O ESPELHO DA AUTOESTIMA
Sexta, 22 de Novembro de 2013

Nada de narcisismo! A proposta é substituir consumo por autoestima. E como executar isso no cotidiano?

A ideia parte do princípio que a atitude focada gera uma mudança de perspectiva acalentadora, e convida para agir a partir do que realmente importa. Então, descobrir o que realmente importa passa a ser o desafio – alcançar resultados adquire o tamanho de mais uma etapa do caminho. A vida corre mais feliz e mais significativa.

Mas, e se encontrarmos o que realmente importa fora de nós? “No combate entre você e o mundo, prefira o mundo”, disse Kafka, o mesmo que se ocupou dos tortuosos becos de nossa imaginação. Há o infinito pra dentro, há o infinito pra fora.

Muitas são as questões relevantes que estão no infinito fora de nós. Acredito que não há como, efetivamente, habitar a própria pele e encontrar sentido para nosso cotidiano se não nos inserirmos no tamanho do mundo. Para provocar nosso olhar a alcançar através do espelho, o presente texto tem o objetivo de vir ao encontro de muitas outras propostas, outros encontros, outras ideias que circulam por aí e são comungados por todos aqueles que possuem uma relação similar às nossas utopias, nossas tradições; ao universo feminino, às artes e à cultura.

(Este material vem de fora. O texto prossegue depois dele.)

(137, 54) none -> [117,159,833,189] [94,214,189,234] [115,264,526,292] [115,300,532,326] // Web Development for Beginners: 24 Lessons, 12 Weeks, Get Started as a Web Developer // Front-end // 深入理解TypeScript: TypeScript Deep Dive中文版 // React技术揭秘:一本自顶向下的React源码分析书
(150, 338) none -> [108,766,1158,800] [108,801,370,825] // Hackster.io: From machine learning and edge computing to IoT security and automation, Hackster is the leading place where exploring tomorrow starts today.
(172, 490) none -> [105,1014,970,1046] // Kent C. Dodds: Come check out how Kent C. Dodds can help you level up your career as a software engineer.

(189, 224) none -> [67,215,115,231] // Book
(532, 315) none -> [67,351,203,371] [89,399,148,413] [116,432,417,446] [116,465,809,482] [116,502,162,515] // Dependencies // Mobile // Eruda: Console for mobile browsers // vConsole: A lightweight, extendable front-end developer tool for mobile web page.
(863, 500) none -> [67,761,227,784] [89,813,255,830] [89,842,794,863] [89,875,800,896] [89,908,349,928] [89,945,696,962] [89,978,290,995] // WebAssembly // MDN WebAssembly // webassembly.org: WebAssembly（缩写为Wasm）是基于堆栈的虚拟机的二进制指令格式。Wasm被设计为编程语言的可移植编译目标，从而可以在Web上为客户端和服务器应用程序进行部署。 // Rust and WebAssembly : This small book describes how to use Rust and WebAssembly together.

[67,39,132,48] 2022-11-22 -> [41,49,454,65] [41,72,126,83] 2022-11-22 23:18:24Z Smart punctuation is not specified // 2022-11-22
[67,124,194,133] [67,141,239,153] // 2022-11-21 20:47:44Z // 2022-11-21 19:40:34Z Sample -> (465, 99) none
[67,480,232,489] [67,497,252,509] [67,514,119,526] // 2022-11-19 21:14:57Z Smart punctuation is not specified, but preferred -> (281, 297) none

O que temos a ver com o que está fora de nós? O que consumimos e como consumimos, com quem nos relacionamos, o país em que vivemos, nossa cidade. Com o acesso à informação que temos, não é possível que não juntemos as pontas da degradação do meio, somada às desigualdades sociais, como a falta de acesso à educação e à cultura! Se o consumo não é o nosso objetivo maior passamos para uma perspectiva original. Sejamos originais também no olhar ao outro e ao mundo. As possibilidades de manifestação são múltiplas, as causas são várias. Há outros caminhos que podem nos tornar agentes do mundo para fora e melhorar muito o nosso mundo interior.

Enfim, o grande desafio é aprender a assumir nosso papel de agentes de transformação da realidade à nossa volta – a partir da nossa própria existência mais consciente e crítica. Cuidando do infinito pra dentro e também do infinito pra fora. E assim conquistamos mais amor próprio e configuramos sentidos para nosso viver pleno.